Mlliyet Milliyet Blog Milliyet Blog
 
Facebook Connect
Blog Kategorileri
 

18 Mayıs '08

 
Kategori
Anılar
 

Ahh İsmail ah...

Ahh İsmail ah. Nasıl oldu bu, daha dün bilemedin bir önceki gün her zamanki kendine has efendi halinle; Nasılsın abi deyip hatırımı sormuştun, şimdi kim her zaman kahvehanenin hep aynı köşesinden bana hal hatır soracak. Yaşça benden büyük müydü, yoksa küçük müydü ne fark eder. Efendi bir adamdı. Ah İsmail ne âlemi vardı ani bir kalp krizine yenik düşmenin. Önceden yokmuş kalpten sıkıntısı. Hatta hiçbir derdi tasası. Hani dünya yansa umurunda bile olmazmış. Ne zaman sevdalanmış eski mahallesinden bir kıza. Vermemiş ya kızın babası işin, gücün yok diye. Ne yapsın öldürsün mü adamı. Belki bir gün yumuşar verir kızı diye beklemiş. O beklerken kızı başkasıyla baş göz etmişler. Önce parlamış, bağırmış çağırmış. Sataşmış önüne gelene. Yemiş dayağı oturmuş. Dayağı yiye yiye hırsı, siniri, kızgınlığı yok olmuş. Bağrına taş basıp kabul etmiş unutulmayı. Taki, sevdiği kız bir gün elinde bir çocuk geçmesin mi kahvenin önünden. Kalkmış İsmail, efendi efendi çocuğu sevmeye, kız tanımamış yâ da tanımazdan gelmiş bizim delikanlıyı. İşte o an yıkılmış ama kıza belli etmemiş. Ne de olsa serde gençlik var. Kan içmiş kızılcık şerbeti demiş. Hiçbir şeyin harap edemediği kalbini bir üzüntü yemiş bitirmiş o günden sonra. Nefesi daralmış, sigaraya bahane bulmuş, eli ayağı şişmiş yorgunluğa vermiş. Aslında bilirmiş kalbindeki teklemeyi ama aldırmamış. Anlayacağınız bile bile lades onunki.

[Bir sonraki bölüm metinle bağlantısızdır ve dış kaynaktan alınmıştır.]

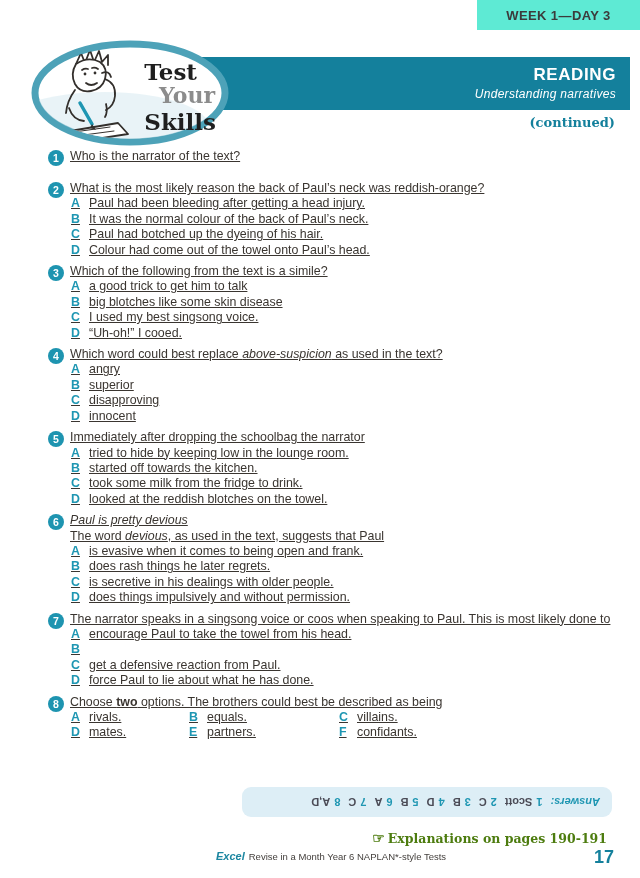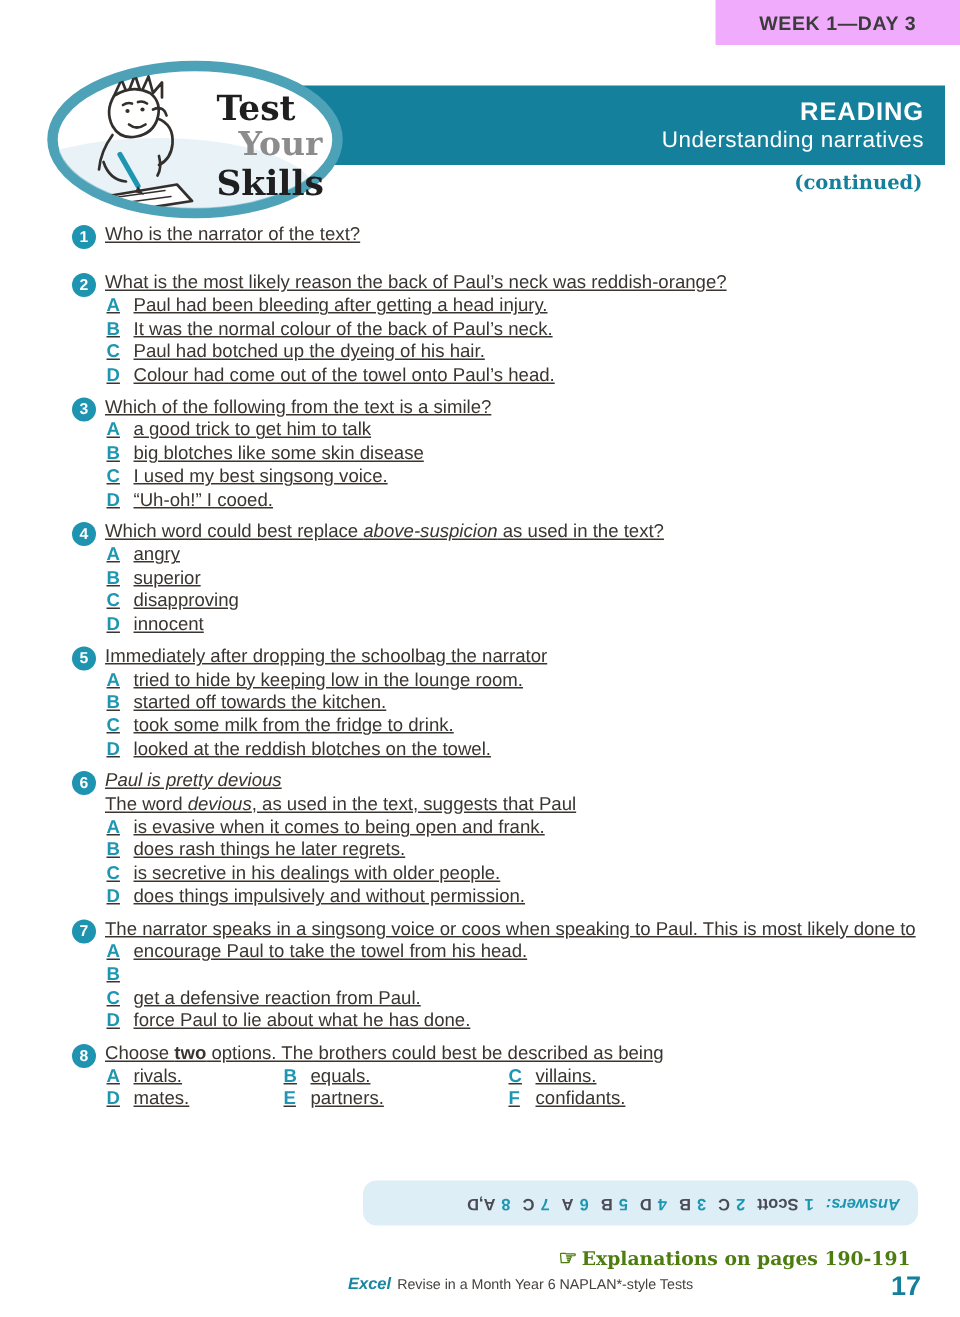"WEEK 1—DAY 3" .week-box { background: #f0abfc -> #5eead4 }
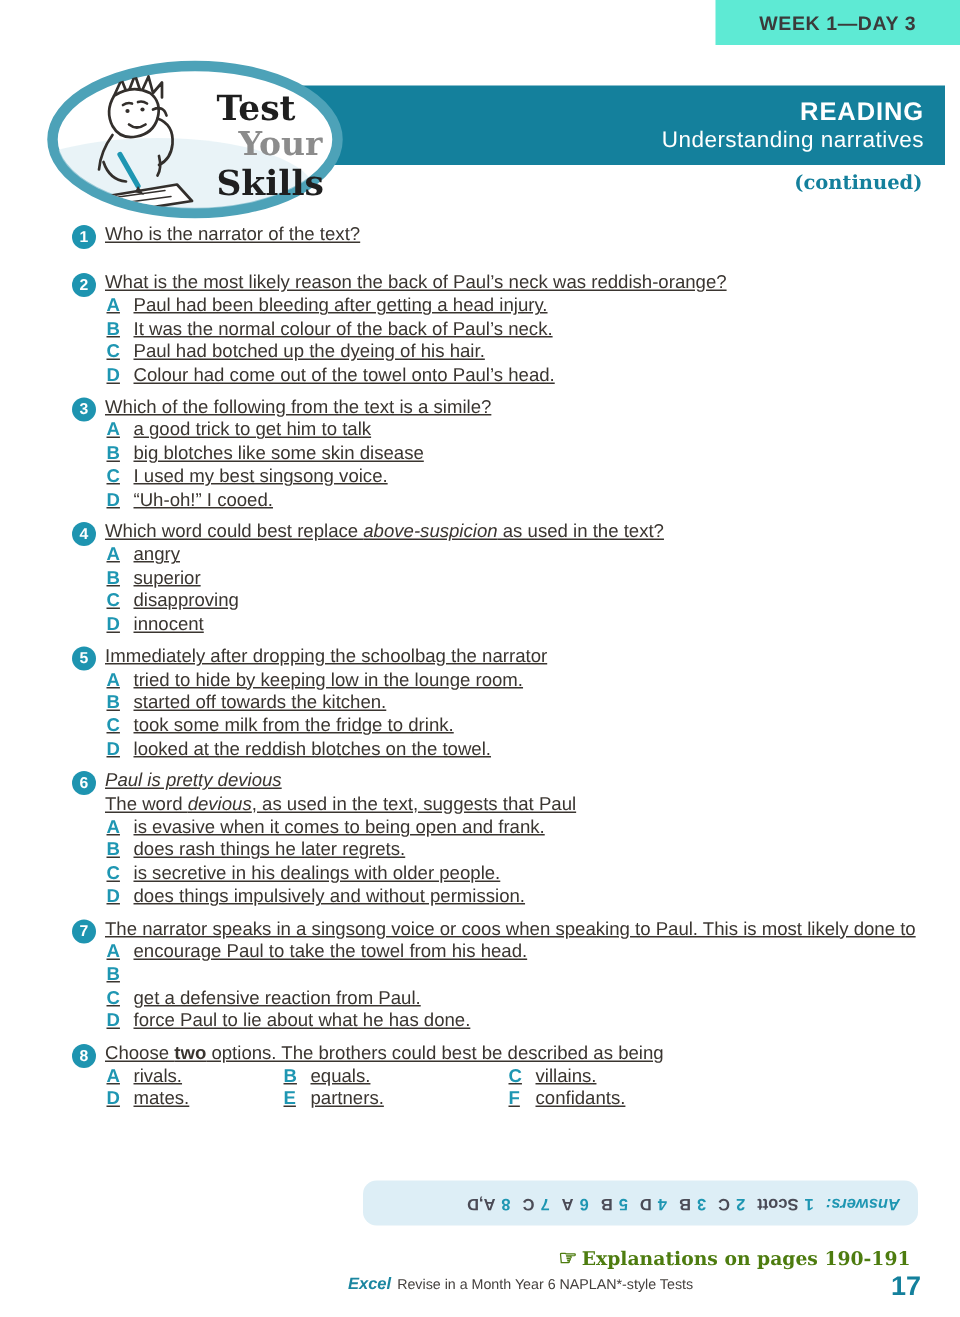"Understanding narratives" .banner-sub { font-size: 15px -> 12px; font-style: none -> italic }
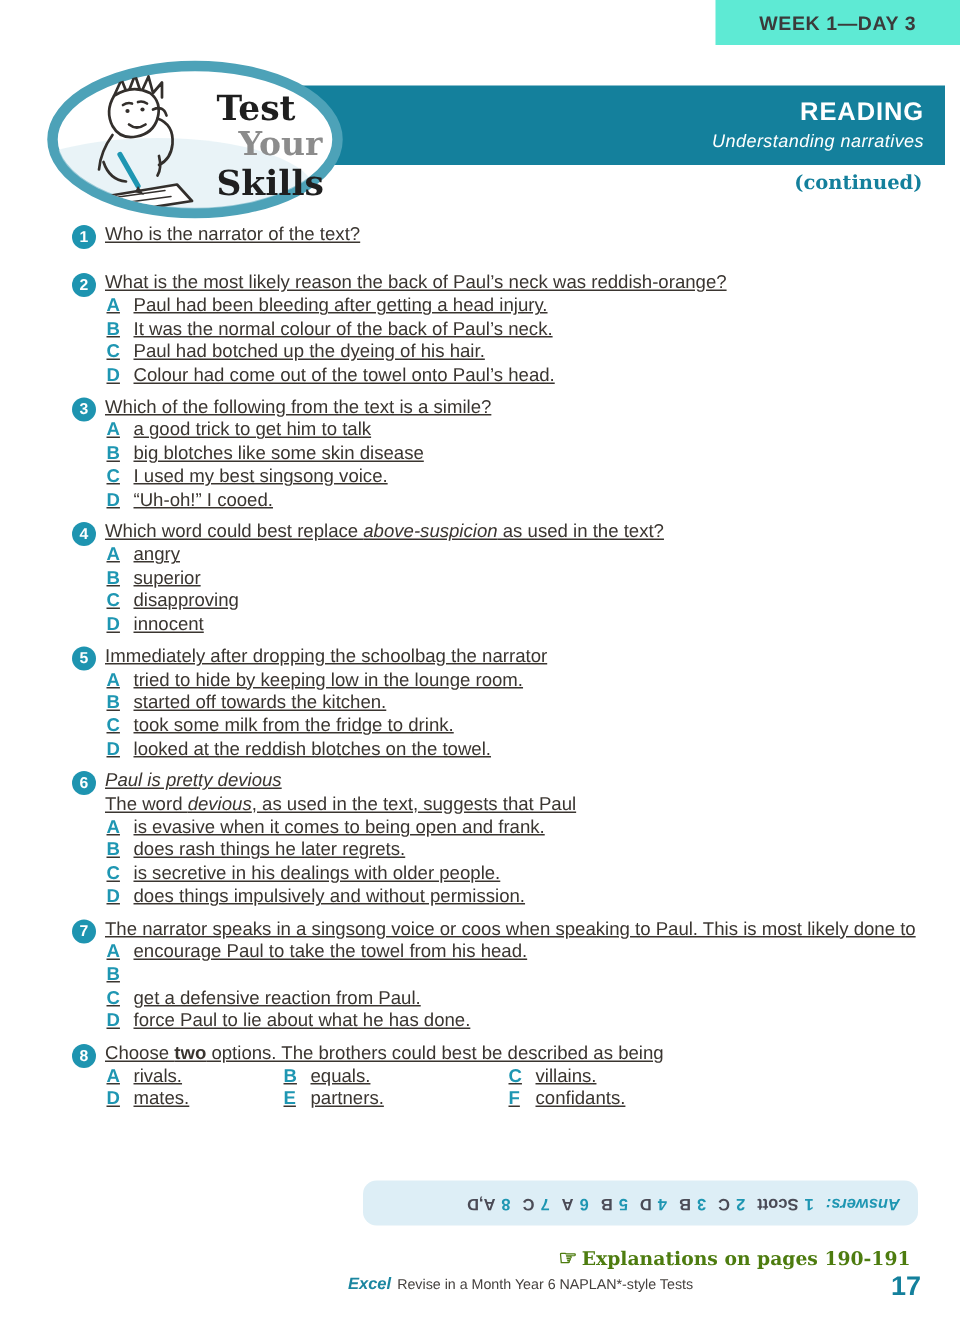"Excel Revise in a Month" .imprint { left: 232px -> 216px }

Kimsenin bükemediği bilek, on kişi ile başa çıkarken teklemeyen yürek sevgilinin bir yan bakışına pes etmiş. Evini bizim mahalleye taşımıştı yıllar önce. Bizim apartmanın giriş katına taşınmıştı. Her öğleden sonrası hep aynı ses karşılardı beni iş dönüşü. Yıllar öncesinin cızırtılı bir plağında, kristal iğne ile yeniden ve bıkmadan her gün canlanan o ses ” Nihansın Diden...” Çoğu zaman mis gibi bir rakı kokusu eşlik ederdi şarkıya bir de İsmail.

Şimdi kim bed sesi ile tüm kahvehane halkının kulaklarını zedeleyecek. “Nihansın Dideden” diyerek başladığı şarkının sonu gelmeden kim gözyaşlarına boğulacak. İsmail iyi bir adamdı be, bunu bilir bunu söylerim.

Ne gereği vardı be İsmail, bir akşam sıcak bir yaz akşamı koca bir çınar misali, oturduğu sandalyeye yığılmanın.

 
Toplam blog
: 405
: 914
Kayıt tarihi
: 19.04.07
 
 

Okumayı ve kendimce yazmayı severim. Samimi eleştirilere açık biriyimdir. ..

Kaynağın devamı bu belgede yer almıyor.